Front-end code edit data
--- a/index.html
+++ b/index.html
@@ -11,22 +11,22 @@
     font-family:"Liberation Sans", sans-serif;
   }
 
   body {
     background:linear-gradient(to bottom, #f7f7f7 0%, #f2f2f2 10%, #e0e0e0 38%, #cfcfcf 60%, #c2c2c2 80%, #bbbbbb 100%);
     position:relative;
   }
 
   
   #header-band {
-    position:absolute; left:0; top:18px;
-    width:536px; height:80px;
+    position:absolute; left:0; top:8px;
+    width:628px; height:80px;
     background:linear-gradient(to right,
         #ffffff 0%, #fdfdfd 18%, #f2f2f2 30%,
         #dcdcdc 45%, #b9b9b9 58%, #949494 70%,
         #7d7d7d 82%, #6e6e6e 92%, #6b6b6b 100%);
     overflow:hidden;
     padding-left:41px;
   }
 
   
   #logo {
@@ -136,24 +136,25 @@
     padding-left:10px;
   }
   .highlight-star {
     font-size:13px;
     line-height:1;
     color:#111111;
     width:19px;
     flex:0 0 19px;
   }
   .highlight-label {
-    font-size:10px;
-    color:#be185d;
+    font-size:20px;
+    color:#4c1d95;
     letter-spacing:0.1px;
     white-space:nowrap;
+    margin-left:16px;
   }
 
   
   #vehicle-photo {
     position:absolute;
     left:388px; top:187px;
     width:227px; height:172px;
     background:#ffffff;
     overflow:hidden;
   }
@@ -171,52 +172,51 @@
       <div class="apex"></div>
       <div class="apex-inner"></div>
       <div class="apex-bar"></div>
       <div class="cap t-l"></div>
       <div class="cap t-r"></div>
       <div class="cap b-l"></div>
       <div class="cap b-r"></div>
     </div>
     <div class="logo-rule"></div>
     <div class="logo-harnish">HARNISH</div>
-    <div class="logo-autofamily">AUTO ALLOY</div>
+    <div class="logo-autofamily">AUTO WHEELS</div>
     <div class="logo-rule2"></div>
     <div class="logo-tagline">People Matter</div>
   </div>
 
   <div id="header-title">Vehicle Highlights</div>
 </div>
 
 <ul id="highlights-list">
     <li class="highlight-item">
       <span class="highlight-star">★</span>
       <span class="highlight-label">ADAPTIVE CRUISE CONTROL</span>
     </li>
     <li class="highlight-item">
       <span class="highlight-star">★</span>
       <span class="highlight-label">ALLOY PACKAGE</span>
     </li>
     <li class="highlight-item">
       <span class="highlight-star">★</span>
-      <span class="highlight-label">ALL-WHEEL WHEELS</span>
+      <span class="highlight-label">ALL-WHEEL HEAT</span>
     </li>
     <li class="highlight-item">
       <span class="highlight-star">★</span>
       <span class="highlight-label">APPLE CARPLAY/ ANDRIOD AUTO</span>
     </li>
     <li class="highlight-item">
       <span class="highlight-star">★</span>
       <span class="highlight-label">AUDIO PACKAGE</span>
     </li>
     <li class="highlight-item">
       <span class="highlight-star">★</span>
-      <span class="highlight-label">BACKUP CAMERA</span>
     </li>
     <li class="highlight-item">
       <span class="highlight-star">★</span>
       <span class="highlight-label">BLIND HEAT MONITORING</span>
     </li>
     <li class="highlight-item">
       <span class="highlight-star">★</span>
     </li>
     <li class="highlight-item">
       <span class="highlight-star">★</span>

--

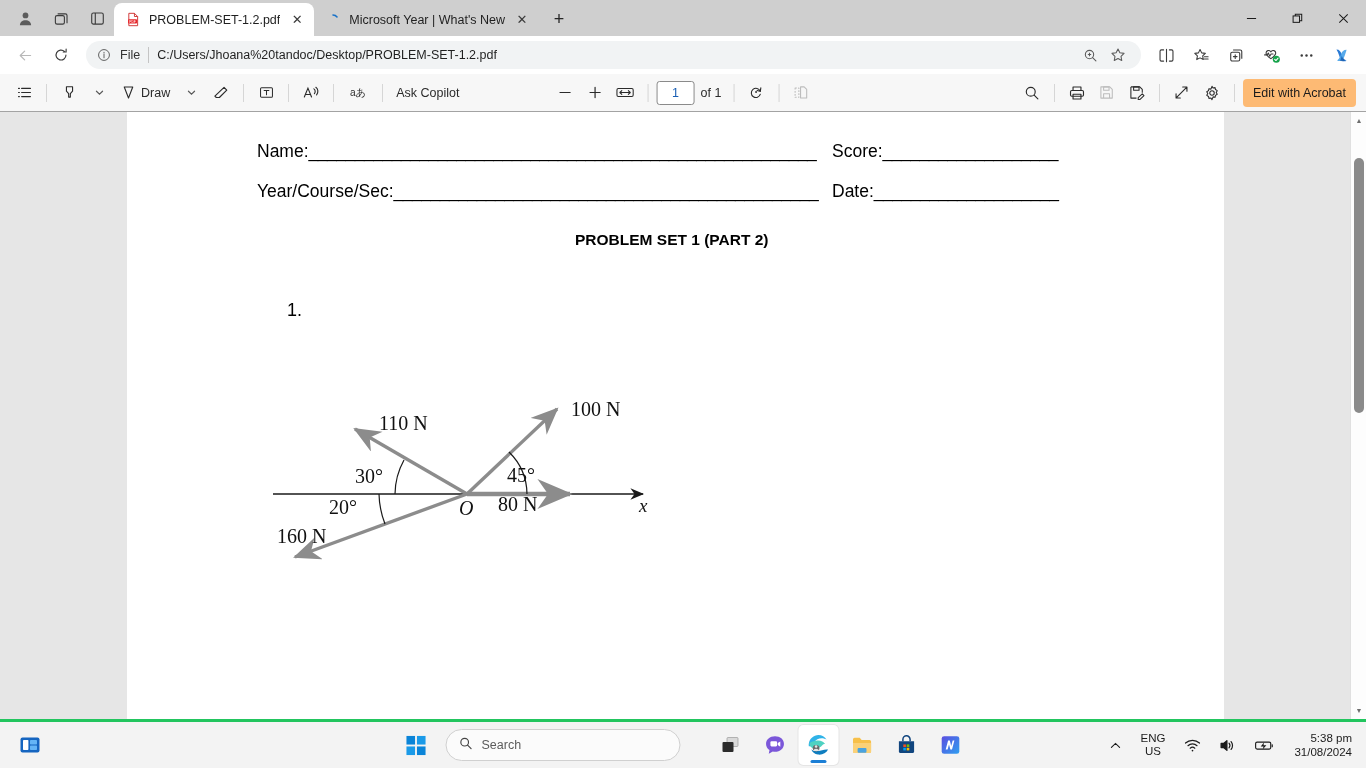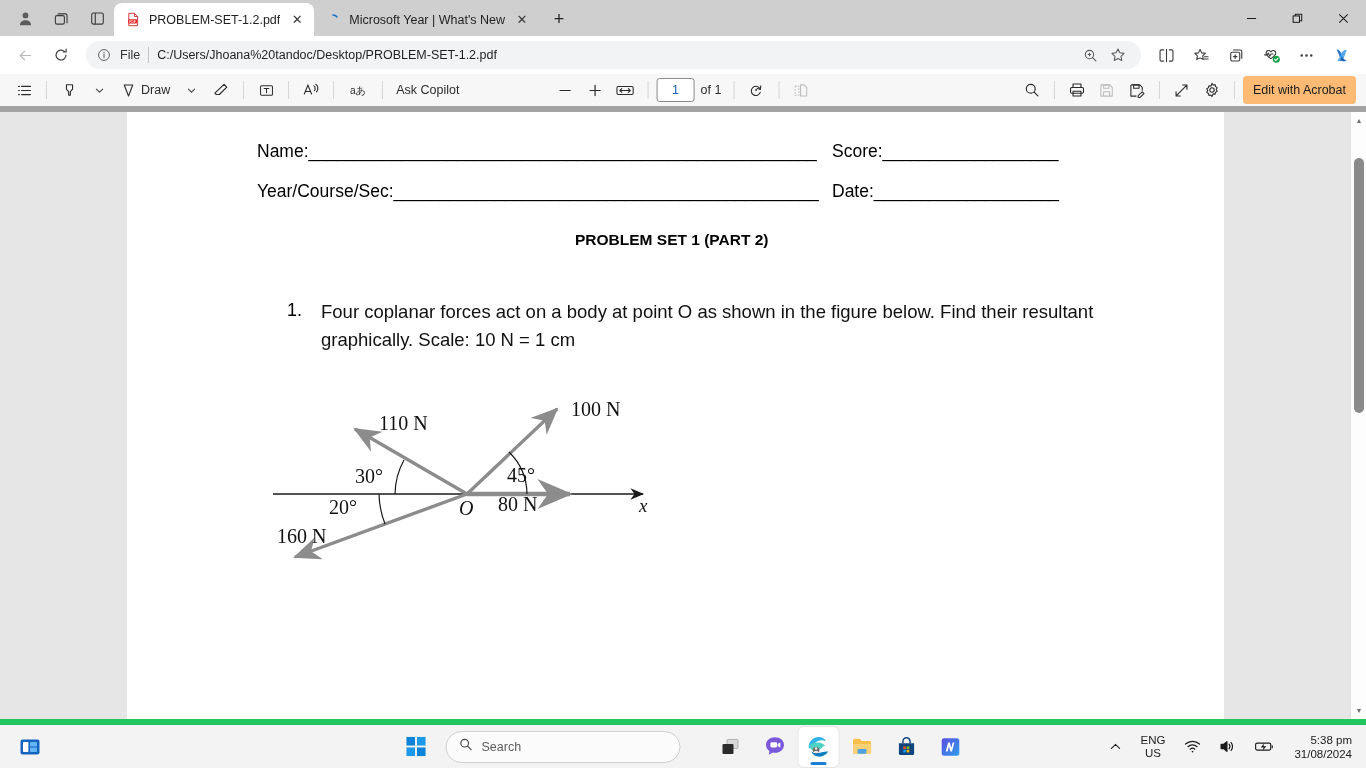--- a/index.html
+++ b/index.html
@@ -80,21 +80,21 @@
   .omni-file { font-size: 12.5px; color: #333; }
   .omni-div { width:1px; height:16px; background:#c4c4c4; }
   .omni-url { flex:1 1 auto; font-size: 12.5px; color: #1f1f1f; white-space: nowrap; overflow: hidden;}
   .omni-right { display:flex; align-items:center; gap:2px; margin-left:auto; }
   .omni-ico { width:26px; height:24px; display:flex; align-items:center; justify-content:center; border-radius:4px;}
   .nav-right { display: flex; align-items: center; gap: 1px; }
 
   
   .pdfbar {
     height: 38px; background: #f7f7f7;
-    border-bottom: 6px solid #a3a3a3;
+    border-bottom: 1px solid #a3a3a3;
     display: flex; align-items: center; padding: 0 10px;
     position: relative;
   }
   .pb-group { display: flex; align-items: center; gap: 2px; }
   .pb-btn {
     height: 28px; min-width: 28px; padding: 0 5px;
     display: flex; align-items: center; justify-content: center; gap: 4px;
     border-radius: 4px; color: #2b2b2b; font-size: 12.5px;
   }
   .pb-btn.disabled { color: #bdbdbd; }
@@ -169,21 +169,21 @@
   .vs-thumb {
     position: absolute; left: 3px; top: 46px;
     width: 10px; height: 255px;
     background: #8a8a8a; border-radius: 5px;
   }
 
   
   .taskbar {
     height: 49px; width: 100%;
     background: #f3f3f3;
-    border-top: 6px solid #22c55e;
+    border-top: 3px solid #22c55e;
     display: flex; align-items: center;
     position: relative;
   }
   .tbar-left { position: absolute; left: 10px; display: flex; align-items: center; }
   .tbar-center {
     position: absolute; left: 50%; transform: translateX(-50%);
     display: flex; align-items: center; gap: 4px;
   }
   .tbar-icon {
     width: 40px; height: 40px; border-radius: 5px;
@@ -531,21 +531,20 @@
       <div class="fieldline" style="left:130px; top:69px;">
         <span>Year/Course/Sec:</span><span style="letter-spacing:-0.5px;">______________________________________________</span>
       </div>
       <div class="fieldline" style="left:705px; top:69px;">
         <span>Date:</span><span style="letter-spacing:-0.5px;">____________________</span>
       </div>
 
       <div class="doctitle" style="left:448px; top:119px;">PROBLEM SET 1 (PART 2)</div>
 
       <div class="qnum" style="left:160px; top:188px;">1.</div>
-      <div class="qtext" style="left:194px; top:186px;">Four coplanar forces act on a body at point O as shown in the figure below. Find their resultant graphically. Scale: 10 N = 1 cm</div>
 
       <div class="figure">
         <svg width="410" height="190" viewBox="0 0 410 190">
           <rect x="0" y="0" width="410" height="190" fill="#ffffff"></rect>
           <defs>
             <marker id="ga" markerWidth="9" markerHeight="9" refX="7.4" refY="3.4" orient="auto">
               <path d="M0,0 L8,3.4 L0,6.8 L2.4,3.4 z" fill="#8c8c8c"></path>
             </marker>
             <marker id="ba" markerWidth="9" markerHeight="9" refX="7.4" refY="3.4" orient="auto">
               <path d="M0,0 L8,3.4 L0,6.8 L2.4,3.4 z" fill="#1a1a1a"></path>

> _ABOUT THIS TASK_:
Among the lines above, list those that contain the word "position".

> _RESULT OF THIS EXERCISE_:
     position:relative;
-    position:absolute; left:0; top:18px;
+    position:absolute; left:0; top:8px;
     position:absolute;
     position: relative;
     position: absolute; left: 3px; top: 46px;
     position: relative;
   .tbar-left { position: absolute; left: 10px; display: flex; align-items: center; }
     position: absolute; left: 50%; transform: translateX(-50%);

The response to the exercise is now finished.